[dropcap]L[/dropcap]legamos al Gobierno municipal en un mal momento. Salamanca en 1979 carecía de todo, parecía una ciudad rural, donde la identidad urbana estaba prácticamente ausente. En uno de mis primeros viajes oficiales a Madrid me acompañó Juanjo Melero, primer teniente de alcalde. Paramos en el área de descanso de la autopista “Las Chimeneas”, y antes de tomar café paseamos un rato. Nuestra conversación versó sobre un tema monográfico, por dónde íbamos a empezar a solucionar los múltiples problemas que aquejaban a los salmantinos.
Reconozco que el último alcalde de la dictadura, Pablo Beltrán de Heredia, había realizado una buena gestión con los pocos recursos con los que contaba el Consistorio, pero en la primavera de 1979 la ciudad carecía de agua y alcantarillado en muchos lugares, especialmente recuerdo el caso de los Bilbaínos, en el Alto del Rollo.
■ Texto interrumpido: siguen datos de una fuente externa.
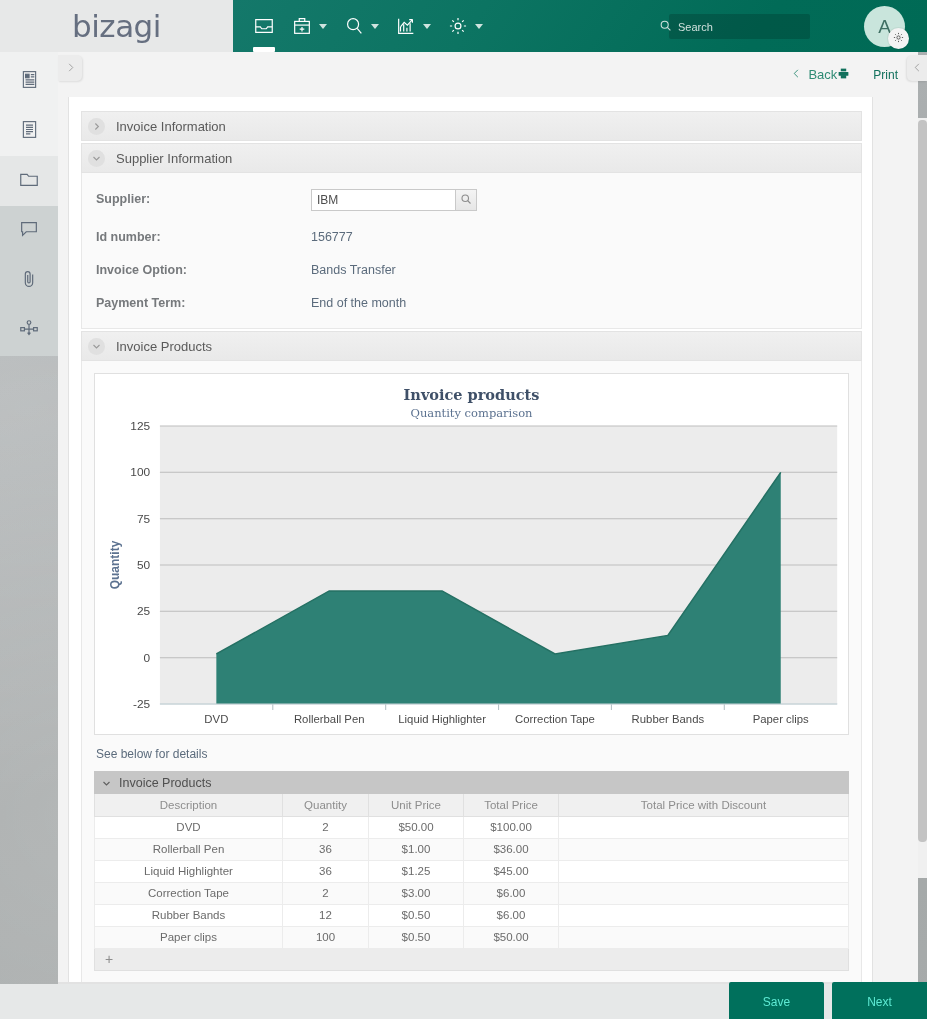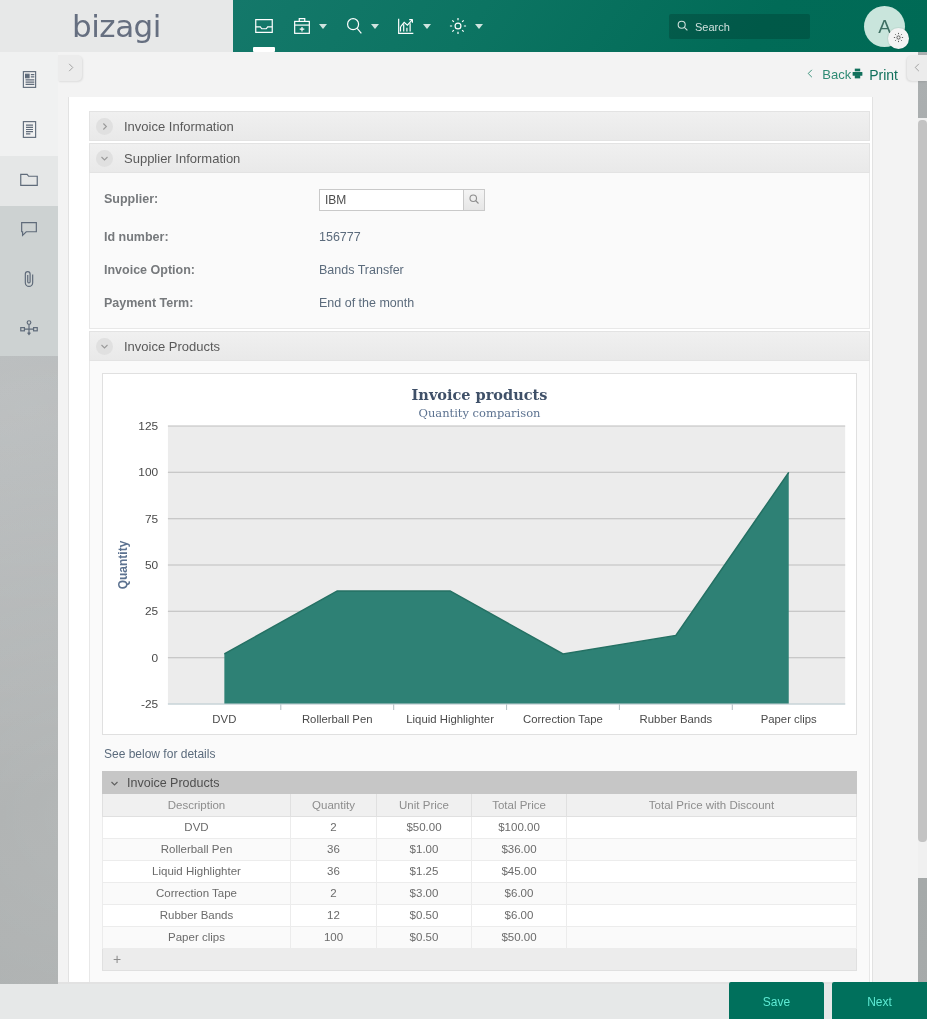"Search" #search-box { justify-content: none -> center }
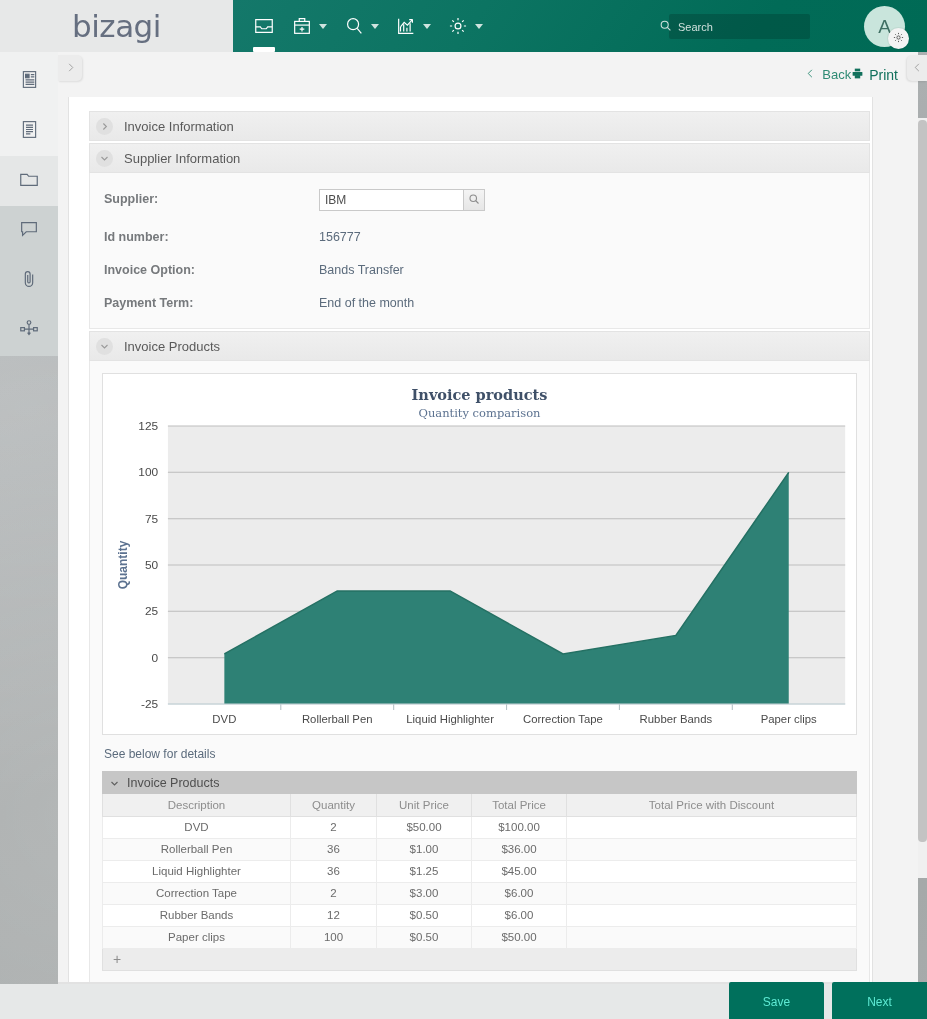"Print" .print-link { font-size: 14px -> 12px; gap: 5px -> 23px }
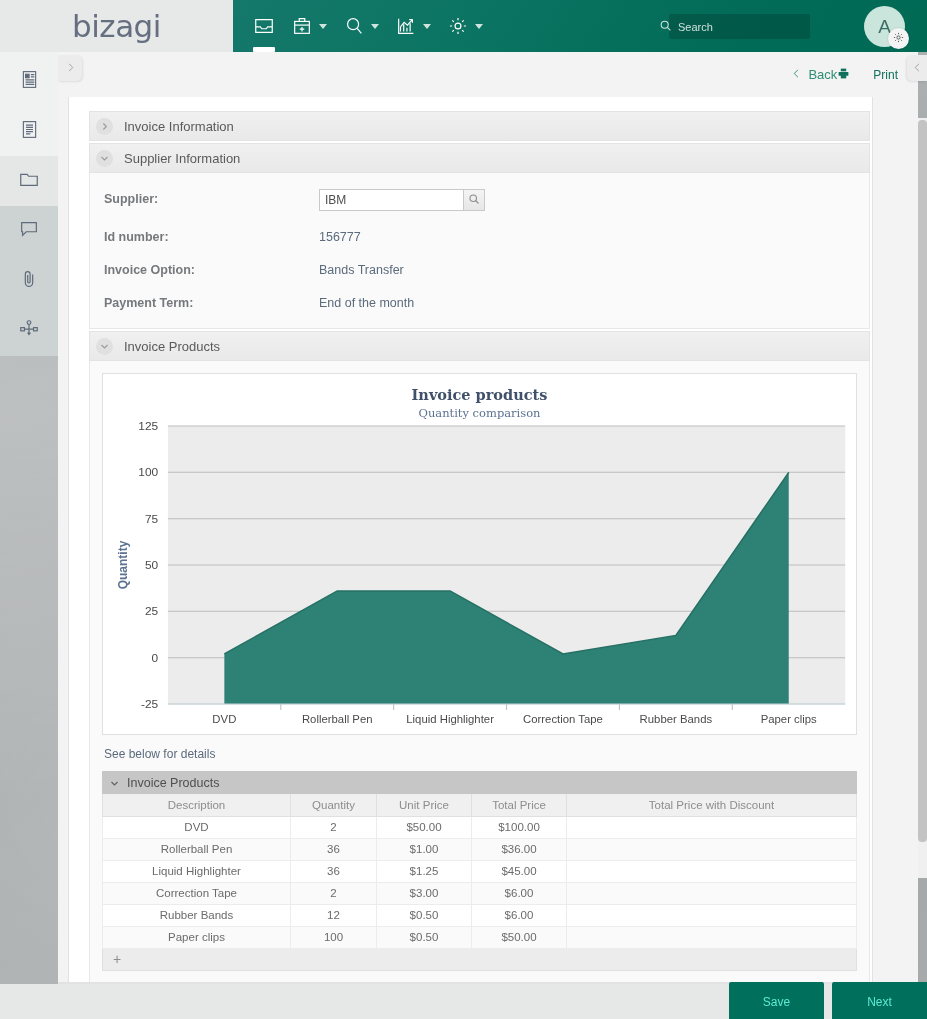"Invoice Information" #form-scroll { left: 8px -> 0 }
A Pizarrales y Salas Pombo no llegaba presión suficiente para que se pudieran duchar hasta la madrugada, y más de seiscientas calles de Salamanca no conocían el asfalto y se mantenían con el barro pegajoso y rojizo que se adhería a los zapatos. Era frecuente encontrar en las entradas de las casas una cuchilla de hierro para limpiarse el calzado del barro y evitar en lo posible manchar la casa.
Pero la ciudad carecía de otras muchas cosas que eran tan importantes como el agua y el asfalto. Los puestos escolares eran insuficientes y deficientes, la relación profesor alumno superaba los 40 niños por aula y el fracaso escolar y el ausentismo eran aterradores.
Las zonas verdes eran mínimas y la ciudad por la noche era una luciérnaga. Al llegar desde Madrid daba una pobre impresión, como si se llegara a una ciudad sumida en el pasado, en penumbra. La vida cultural brillaba por su ausencia o estaba restringida a la Universidad.
Otro tanto ocurría con los servicios sociales. En el Ayuntamiento, al finalizar la década de los setenta, solamente había una asistente social, Gumersinda Benavente, que hacía lo que podía ante tantas necesidades. Los servicios sanitarios se reducían al ambulatorio y a los hospitales. No existía ni un solo centro de salud. Las familias que no tenían seguridad social se hacían con una patente de beneficencia que les facultaba para ser asistidos en el Hospital Provincial.